En règle générale, un bien immobilier s’acquiert en pleine propriété, conférant à son propriétaire 2 types de droits :

- Le propriétaire peut disposer du bien ou le transformer (la nue-propriété).

- Il peut également l’habiter ou le louer et percevoir ainsi des revenus (l’usufruit).

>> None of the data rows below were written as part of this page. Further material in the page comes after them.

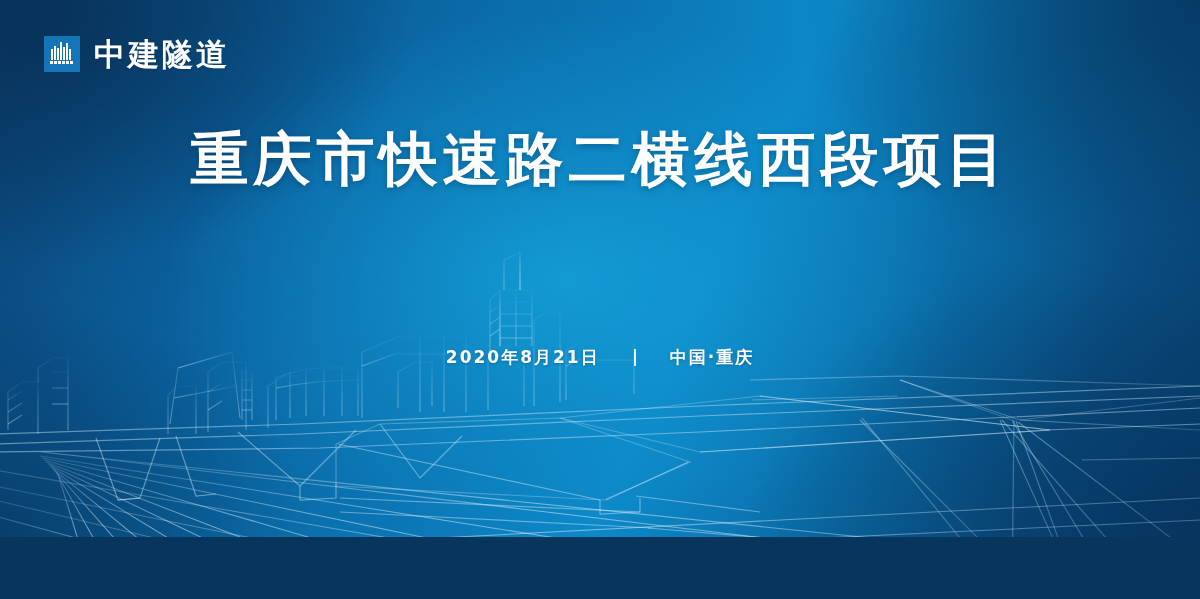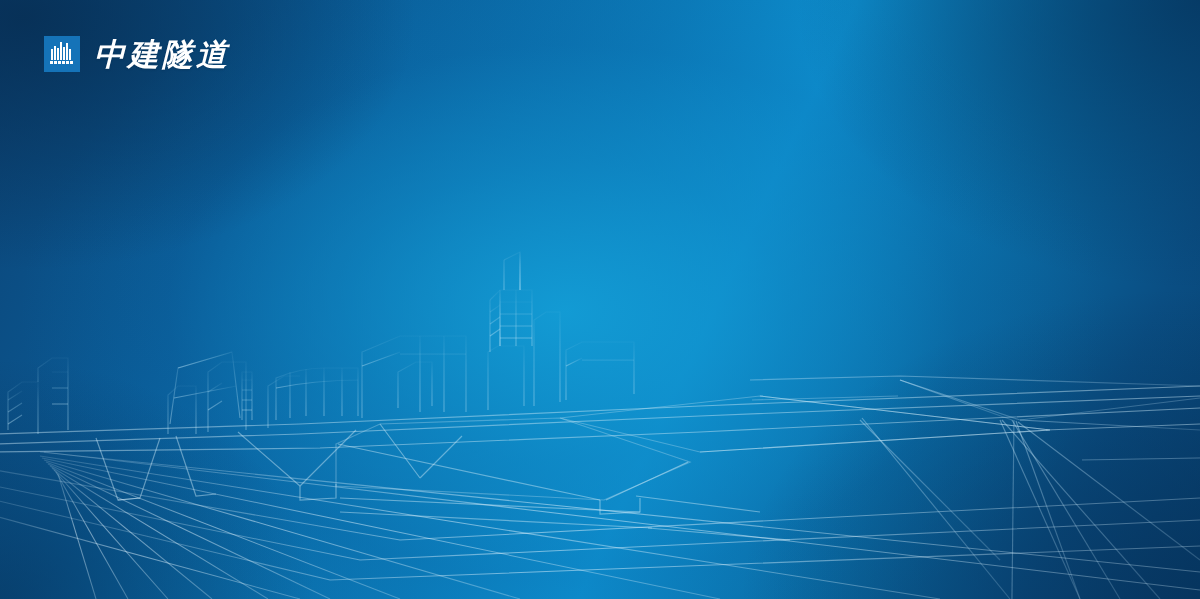--- a/index.html
+++ b/index.html
@@ -12,11 +12,10 @@
 
   #stage{
     position:relative;
-    width:1200px; height:599px;
+    width:1200px; height:537px;
     overflow:hidden;
     
     background:#0a4e85;
-    font-style:italic;
   }
 
   

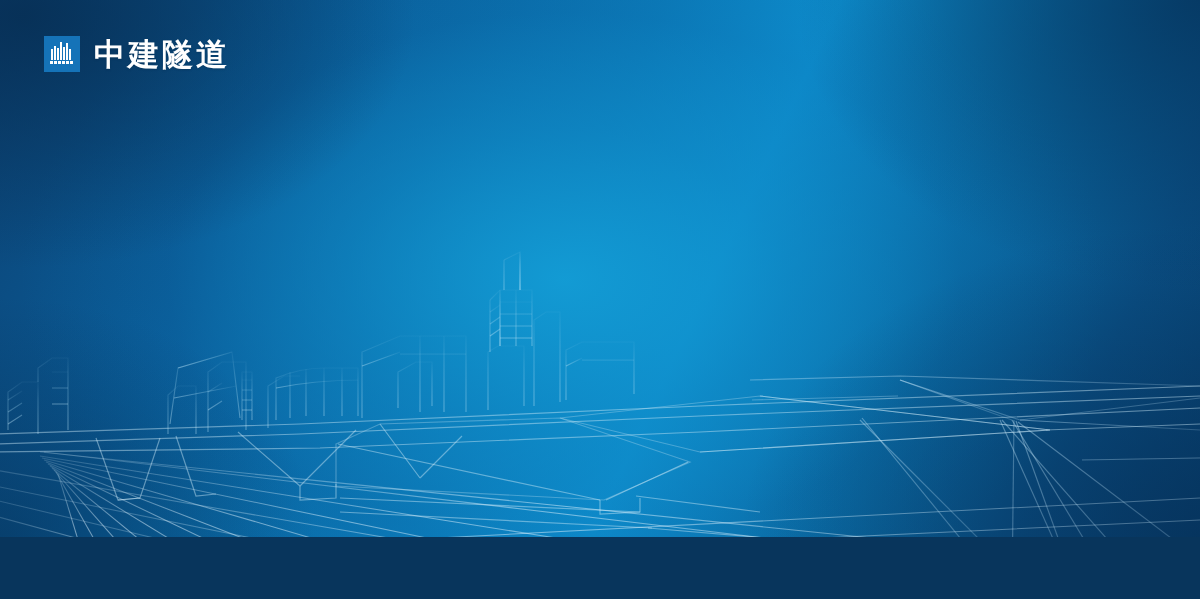--- a/index.html
+++ b/index.html
@@ -296,6 +296,7 @@
   </div>
 
   <div class="title-block">
+    <div class="title-line">重庆市快速路二横线西段项目</div>
   </div>
 
 

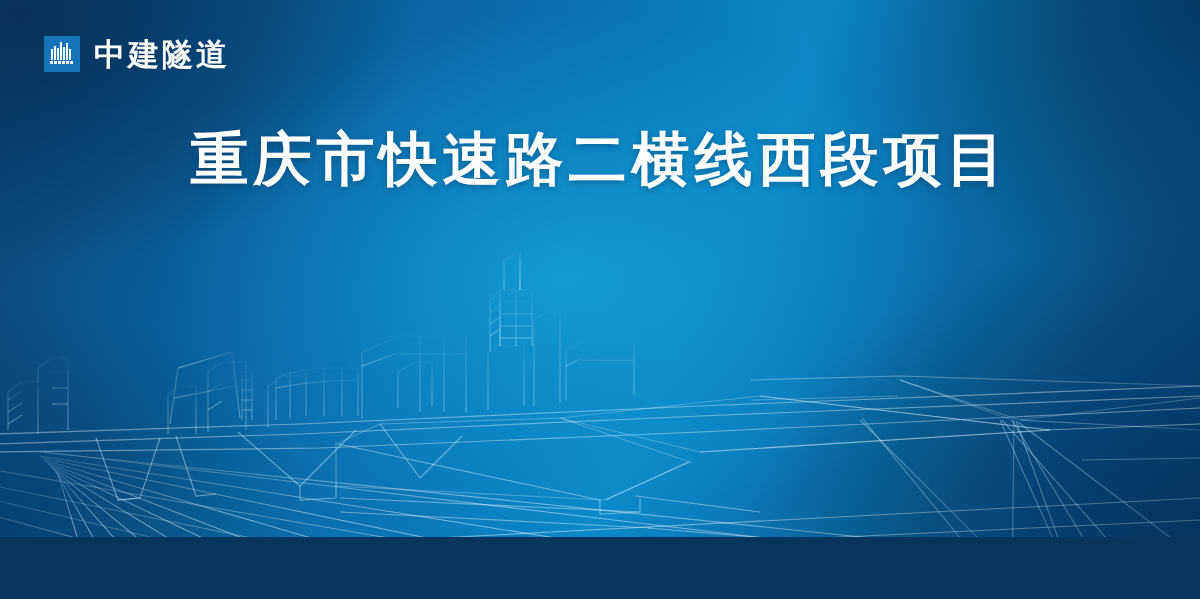--- a/index.html
+++ b/index.html
@@ -299,6 +299,11 @@
     <div class="title-line">重庆市快速路二横线西段项目</div>
   </div>
 
+  <div class="meta">
+    <span class="meta-text">2020年8月21日</span>
+    <span class="meta-divider"></span>
+    <span class="meta-text">中国·重庆</span>
+  </div>
 
 </div>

Dans le cadre d’un achat immobilier, il est possible d’acquérir uniquement la nue-propriété d’un bien : c’est le démembrement de propriété.

Fonctionnement

L’investisseur peut acheter uniquement la nue-propriété d’un bien immobilier, pendant une période limitée (de 15 à 20 ans).

La nue-propriété et l’usufruit sont alors exercés par deux personnes différentes, le nu-propriétaire et usufruitier.

L’usufruitier perçoit des loyers. Les frais de gestion locative et d’entretien sont à la charge de l’usufruitier. Il s’agit en général d’un institutionnel.

Au terme du démembrement, le nu-propriétaire récupère l’usufruit et dispose de la pleine propriété du bien, sans frais ni formalités.

Fiscalité

Le nu-propriétaire n’a aucun revenu foncier à déclarer.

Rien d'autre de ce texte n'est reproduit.